To get to that point requires building a foundation for disciplined resilience-a foundation that allows people to perform their work daily with ease and with the flexibility to react when needed. In other words, the everyday surprises should not hold people back, but rather allow them to grow.

The foundation also requires a spirit of collaboration. The organization has to be set up to discourage a loop of disrespectleading to distrust leading to employees who won't work together, which Branco called the “doom loop.” Instead, companies need to reach the point of a “nirvana loop-if I show you respect, you will (in turn) trust me and (in turn) want to work with me,” he explains. The key to all of that just may be learning to listen, a skill both leaders and employees need to develop.

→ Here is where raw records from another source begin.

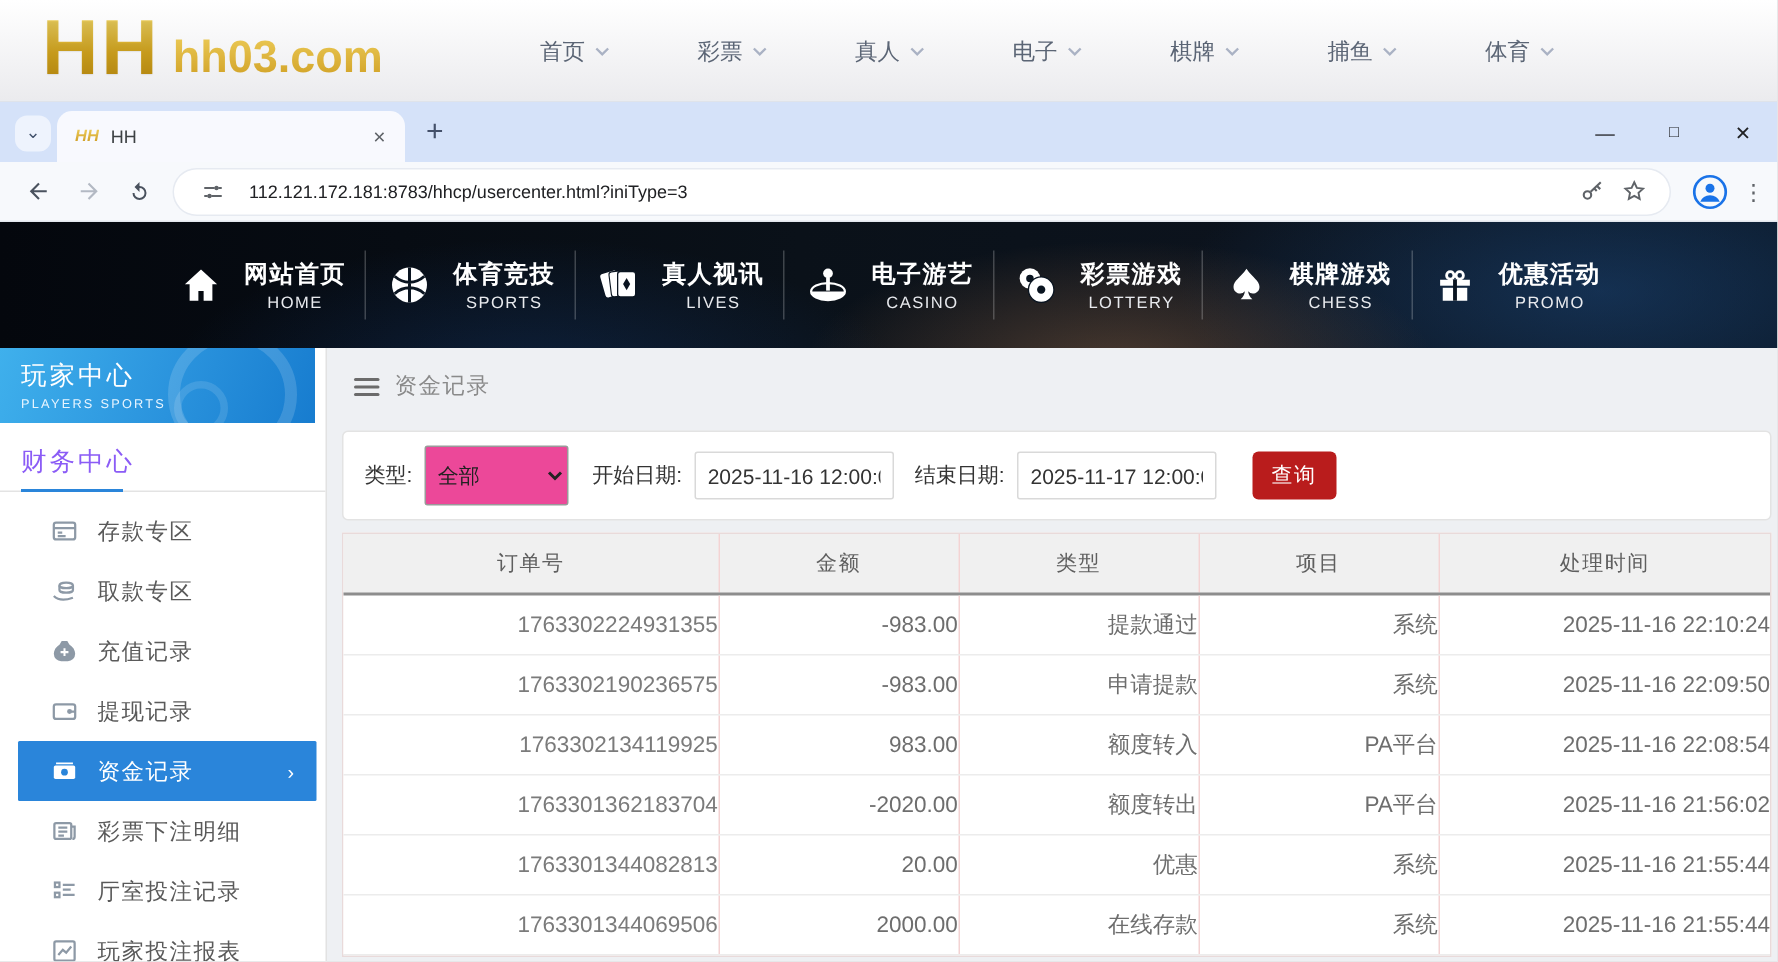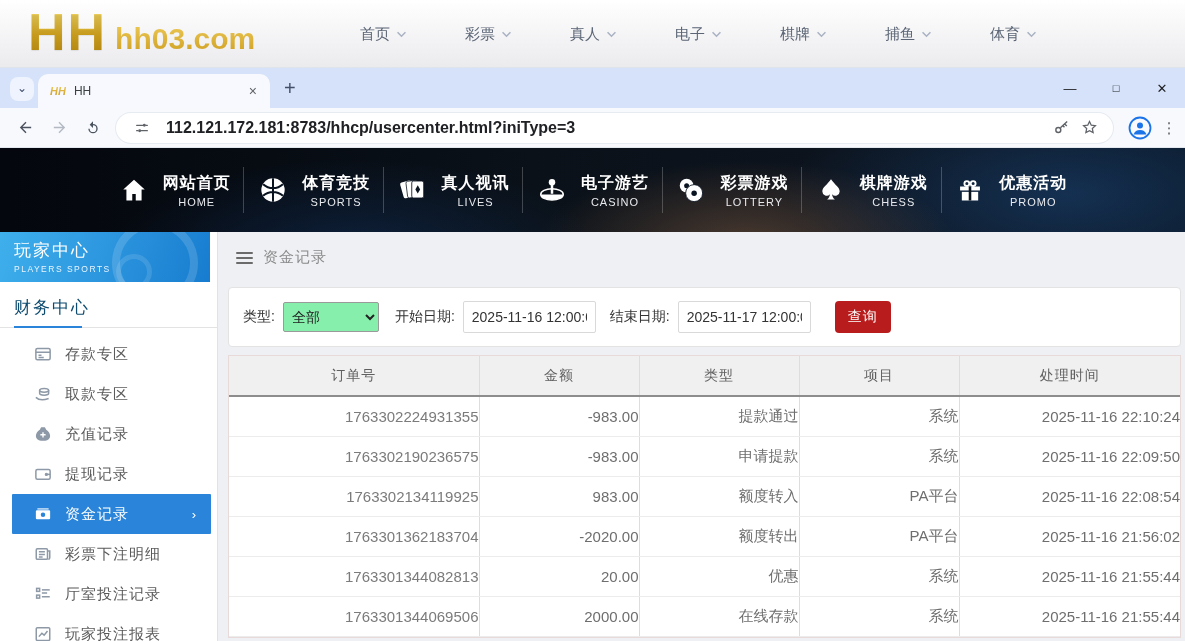"112.121.172.181:8783/hhcp/usercenter.htm" .url-text { font-size: 16px -> 12px; font-weight: bold -> none }
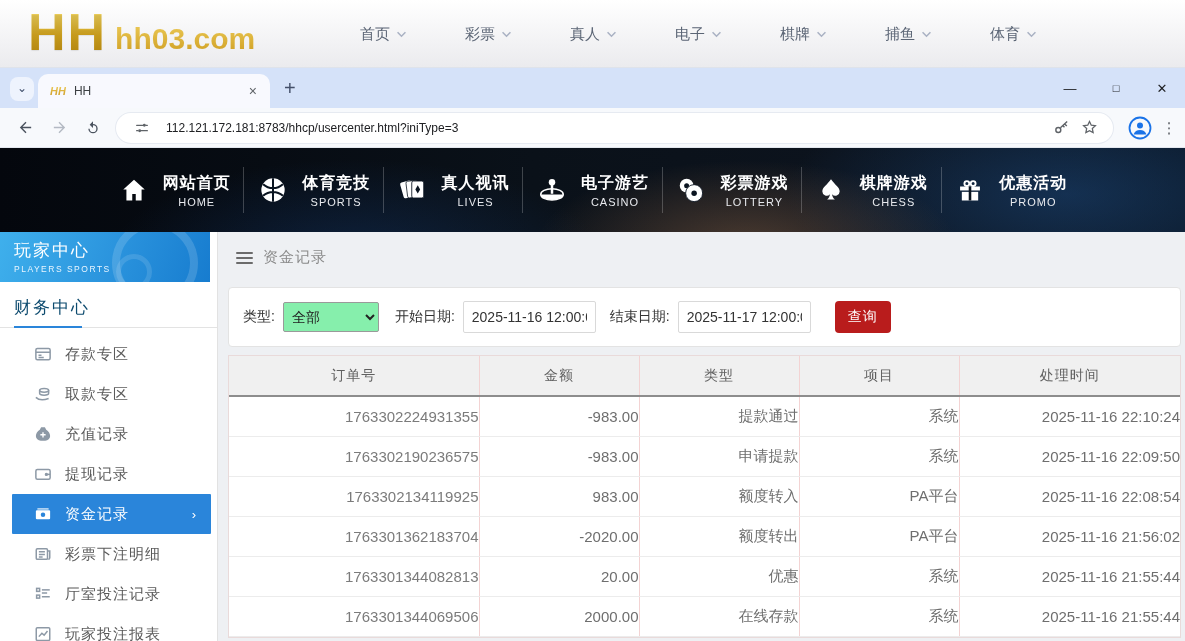"财务中心" .section-title { color: #0c4a6e -> #8b5cf6 }
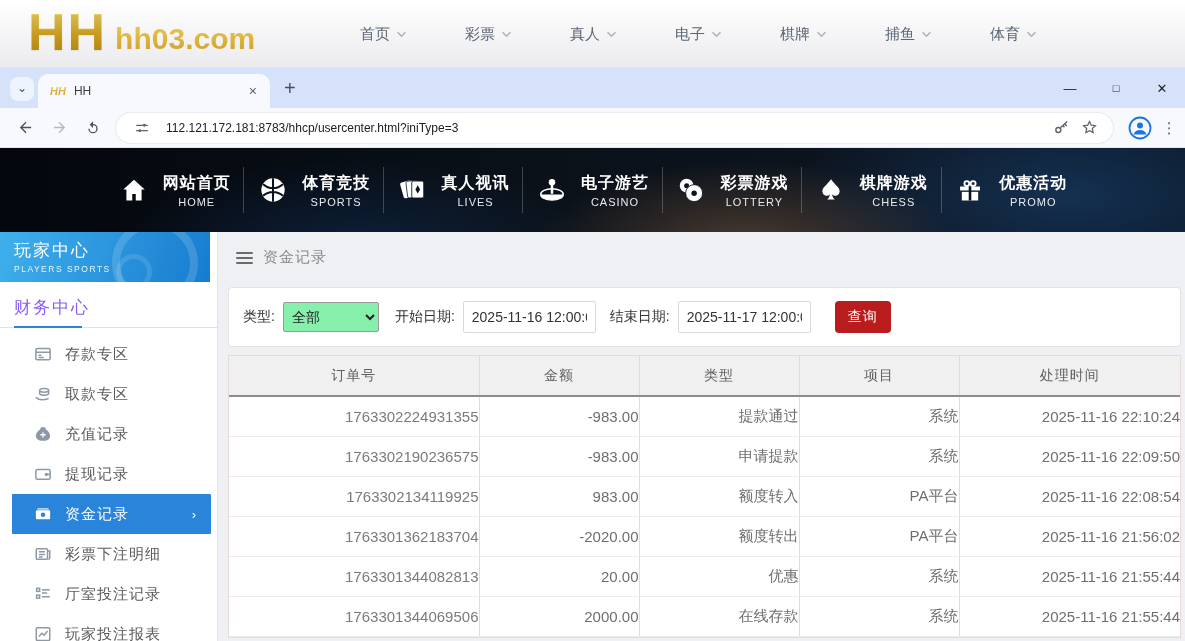"全部" .type-select { background: #86efac -> #ec4899; height: 30px -> 40px }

But all of this “spirited-ness” begins with examining our own leadership. “In reality, the only thing we control is ... ourselves,” Branco pointed out.

To understand their own spirits, leaders must start by pinpointing what they believe in-which might range from “all people have worth” to “I will succeed” to “my perceptions may be wrong” (in other words, I need to take another look at the issue). After beliefs are outlined, leaders must face their our own attitudes such as “I’ll fake it then make it (I don’t know this stuff, but I’ll keeping working on it until I do)” to “I’ll do all I can with what I have” to “most problems are amusing.” Then, leaders can recognize their own behaviors in dealing with situations, which might range from glacier (you can be mad at me today, but I'll still be here tomorrow) to cooler head prevails (the more angry you get, the cooler I become) to decisiveness (I'll get the data, but then make the decision), Branco said.

The important thing to remember is that, in looking at leadership attitudes and behaviors, an individual does not have to work on every area at the same time. Each individual can select a set of priorities that are important to work upon to meet current challenges, Branco said.

After leaders look at their own beliefs, attitudes and behaviors, they need to look at influencing the attitudes of others and how to move the spirit of the company from them to the outside, Branco pointed out. Businesses today face a continuum of employee attitudes toward the workplace that ranges from the cynic at one end (what's happening is wrong, always was and always will be!) to the Pollyanna at the other end (what could possibility go wrong with this change?). The sweet spot in attitudes may be between the pragmatist (things could go wrong, so let's be ready) and the optimist (it's possible things will go wrong, but it will be all right).

As a leader of that continuum, a person can make two assumptions, Branco said: 1) Everything he or she, as the leader, does is observed by those under his or her leadership, and 2) the human energy needed to create the atmosphere of spirit and collaboration exists just as much as the potential for distrust and miscommunication.

“The evidence of employee attitudes is all around us. It’s in how people talk. We simply (though not easily) have to listen,” Branco said. One hint he gave the workshop audience from his own experience at weighing attitudes is "the more optimistic organizations talk about the present and future. Pessimistic organizations talk about the past.”